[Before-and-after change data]

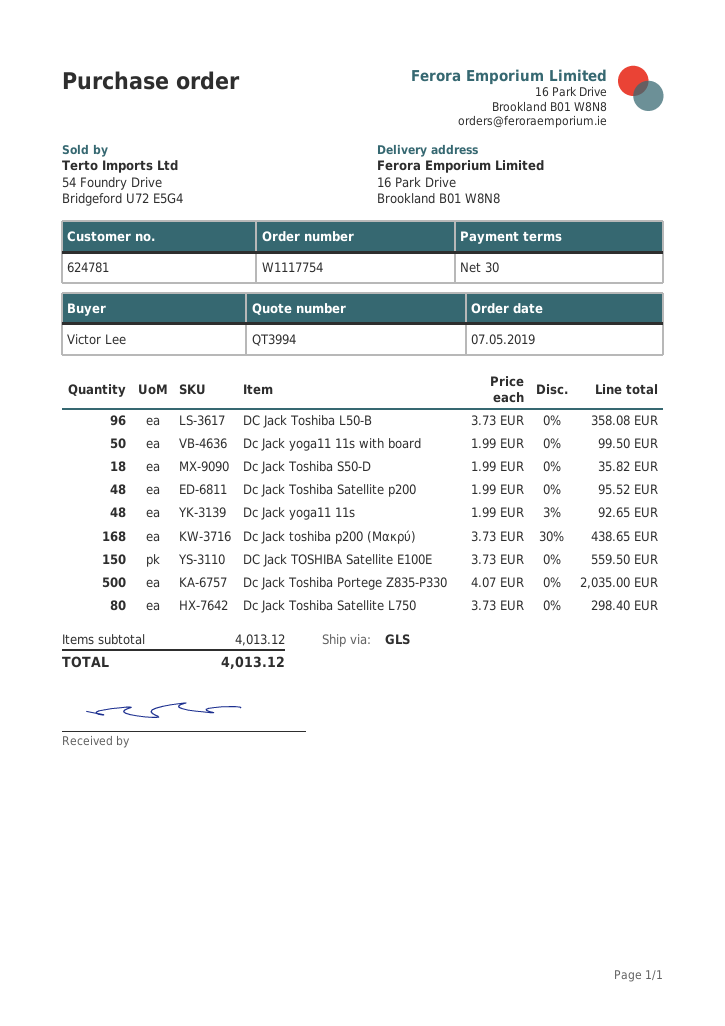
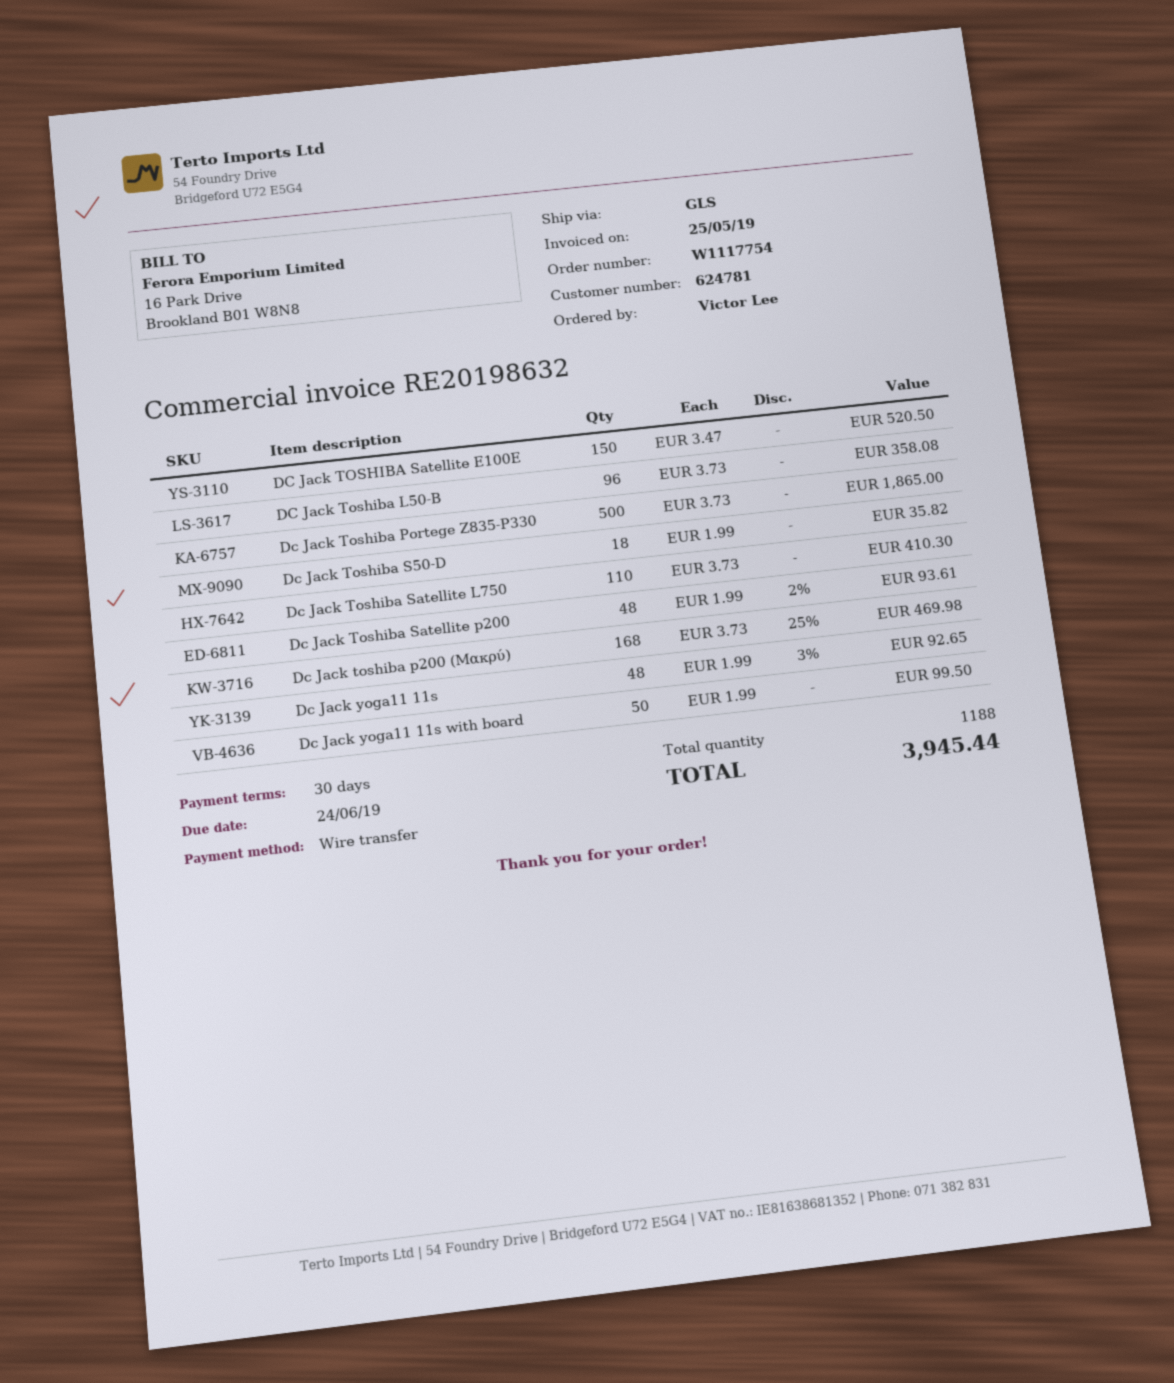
Dc Jack Toshiba Satellite p200: 48 x 1.99 = 95.52 -> 48 x 1.99 - 2% = 93.61
Dc Jack toshiba p200 (Μακρύ): 168 x 3.73 - 30% = 438.65 -> 168 x 3.73 - 25% = 469.98
DC Jack TOSHIBA Satellite E100E: 150 x 3.73 = 559.50 -> 150 x 3.47 = 520.50
Dc Jack Toshiba Portege Z835-P330: 500 x 4.07 = 2035.00 -> 500 x 3.73 = 1865.00
Dc Jack Toshiba Satellite L750: 80 x 3.73 = 298.40 -> 110 x 3.73 = 410.30
total: 4013.12 -> 3945.44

- [WHAT NEEDS TO BE DONE] Output all data exactly, omitting images.

- [ANSWER BELOW]
Dc Jack Toshiba Satellite p200: 48 x 1.99 = 95.52 -> 48 x 1.99 - 2% = 93.61
Dc Jack toshiba p200 (Μακρύ): 168 x 3.73 - 30% = 438.65 -> 168 x 3.73 - 25% = 469.98
DC Jack TOSHIBA Satellite E100E: 150 x 3.73 = 559.50 -> 150 x 3.47 = 520.50
Dc Jack Toshiba Portege Z835-P330: 500 x 4.07 = 2035.00 -> 500 x 3.73 = 1865.00
Dc Jack Toshiba Satellite L750: 80 x 3.73 = 298.40 -> 110 x 3.73 = 410.30
total: 4013.12 -> 3945.44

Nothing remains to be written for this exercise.